Voting rights face new challenge before Supreme Court
ABOVE PHOTO: HOUSE MINORITY LEADER NANCY PELOSI of Calif.,speaks during a rally outside the Supreme Court in Washington, Wednesday, Feb. 27, 2013, before arguments in the Shelby County, Ala., v. Holder voting rights case. The justices are hearing arguments in a chal-lenge to the part of the Voting Rights Act that forces places with a history of discrimination, mainly in the Deep South, to get approval before they make any change in the way elections are held.
(AP Photo/Evan Vucci)
By Zenitha Prince
TriceEdneyWire.com
The Voting Rights Act of 1965 will be on trial again this week when the United States Supreme Court hears Shelby County, Alabama v. Holder, on Feb. 27. It is a case that challenges the very heart of the law.
In April 2010, Shelby County, Ala., a largely White suburb of Birmingham, Ala., filed suit in federal court asking that Section 4 and 5 of the Voting Rights Act be declared unconstitutional.
Section 5 requires jurisdictions with a history of discrimination against minority voters to prove that any change in election law or practice "does not have the purpose and will not have the effect of denying or abridging the right to vote on account of race or color." Any such changes have to be approved by federal authorities before they can be enacted. Section 4 provides the formula to determine which jurisdictions should be covered under the law.
Shelby County lawyers argued in their Supreme Court brief that Congress exceeded its constitutional authority in 2006 when it reauthorized Section 5 for another 25 years, saying that many of the barriers to the ballot box had been torn down or circumvented, negating the need for such burdensome requirements.
"Section 5 exacts a heavy, unprecedented federalism cost," the plaintiff's brief read. "And Section 4(b)'s coverage formula 'differentiates between the States, despite our historic tradition that all the States enjoy equal sovereignty.'"
Voting rights groups are calling the case an attack on what has been the "most powerful and effective civil rights act in U.S. history," according to Laura Murphy, director of the ACLU's Washington Legislative Office.
The ACLU and groups such as the Lawyers' Committee for Civil Rights Under Law and the NAACP Legal Defense Fund have filed amicus briefs or are representing other parties in the case. They refute Shelby County's claim that voting discrimination has been lessened enough to justify the elimination of Section 5.
"Congress compiled a voluminous record, documenting the persistence of voting discrimination before it extended the Voting Rights Act...in 2006," Steve Shapiro, ACLU's legal director, said in a teleconference on Feb. 21.
"While there is no doubt that progress has been made since 1965, the last election vividly showed that voter suppression and voting discrimination are not just problems of the past but [also] problems of the present that continue to undermine our democratic process," Shapiro added.
Barbara Arnwine, president and executive director of the Lawyers' Committee, elaborated on some of the challenges to voting that Section 5 was instrumental in combatting.

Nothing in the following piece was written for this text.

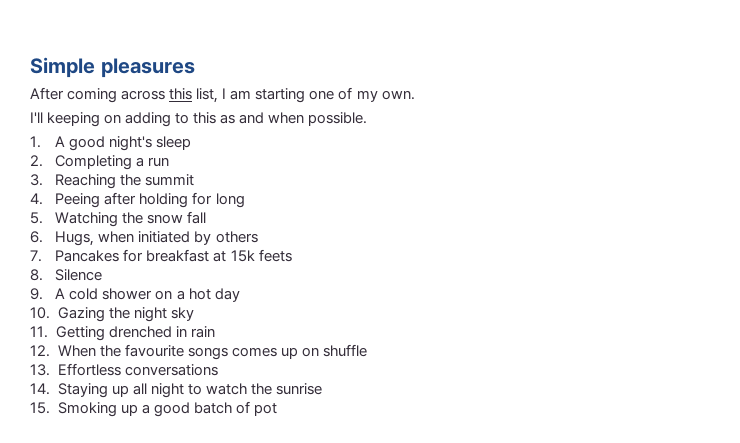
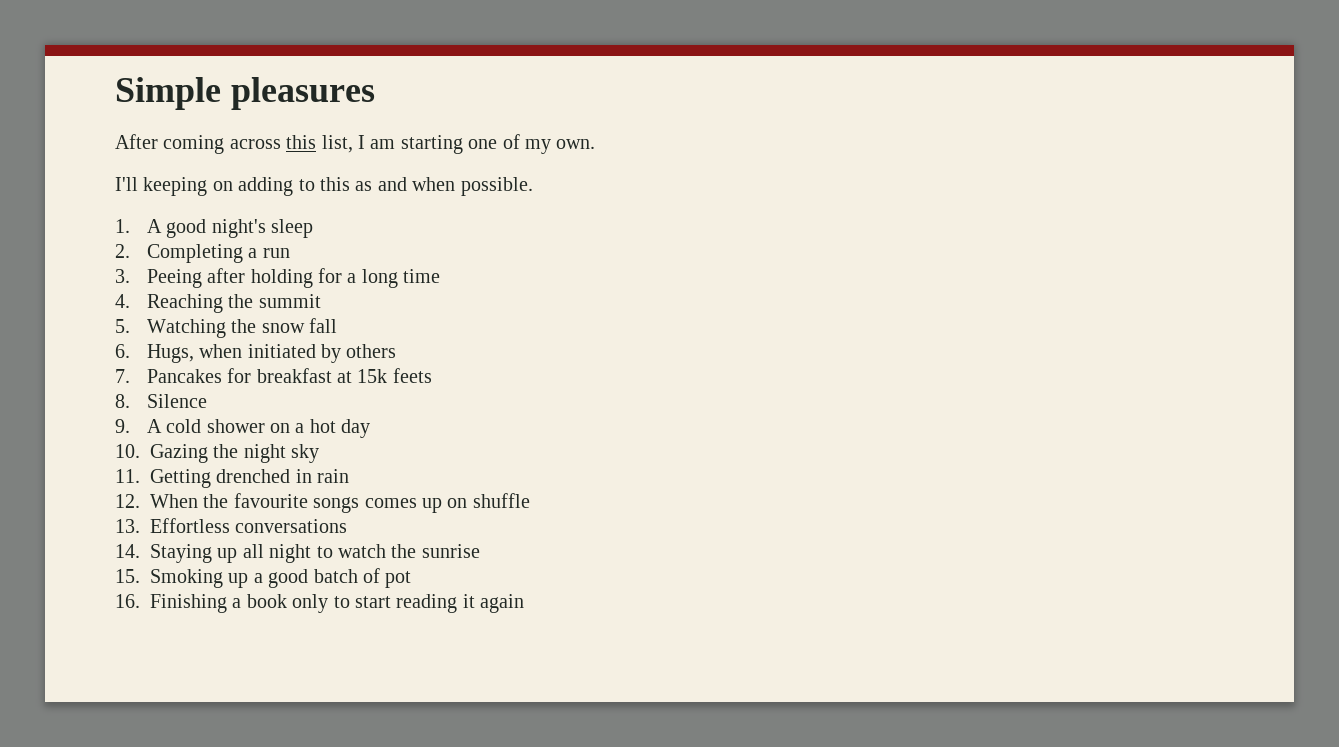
[55,174,195,189] [30,193,43,205] Reaching the summit // 4. -> (130, 276) none
(213, 198) none -> [347,273,357,283] a
(245, 200) none -> [403,269,441,283] [115,294,321,313] time // 4. Reaching the summit
(277, 409) none -> [115,594,525,613] // 16. Finishing a book only to start reading it again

"Just in the last year, because of Section 5, Texas was prevented from implementing redistricting plans that were adopted with discriminatory intent," she said. Section 5 was also used to stymie Texas' restrictive voter identification law that disproportionately disenfranchised young, elderly and minority voters; and to block Florida from reducing early and weekend voting hours, which have been traditionally used by minority voters.
"Section 5 is the great protector," Arnwine said.
The advocates seemed confident that the Supreme Court would rule in their favour—the Supreme Court has upheld the law four times since 1965.
Shapiro said, "Section 5 is clearly constitutional and even a conservative court should uphold it if it is faithful to its own precedent."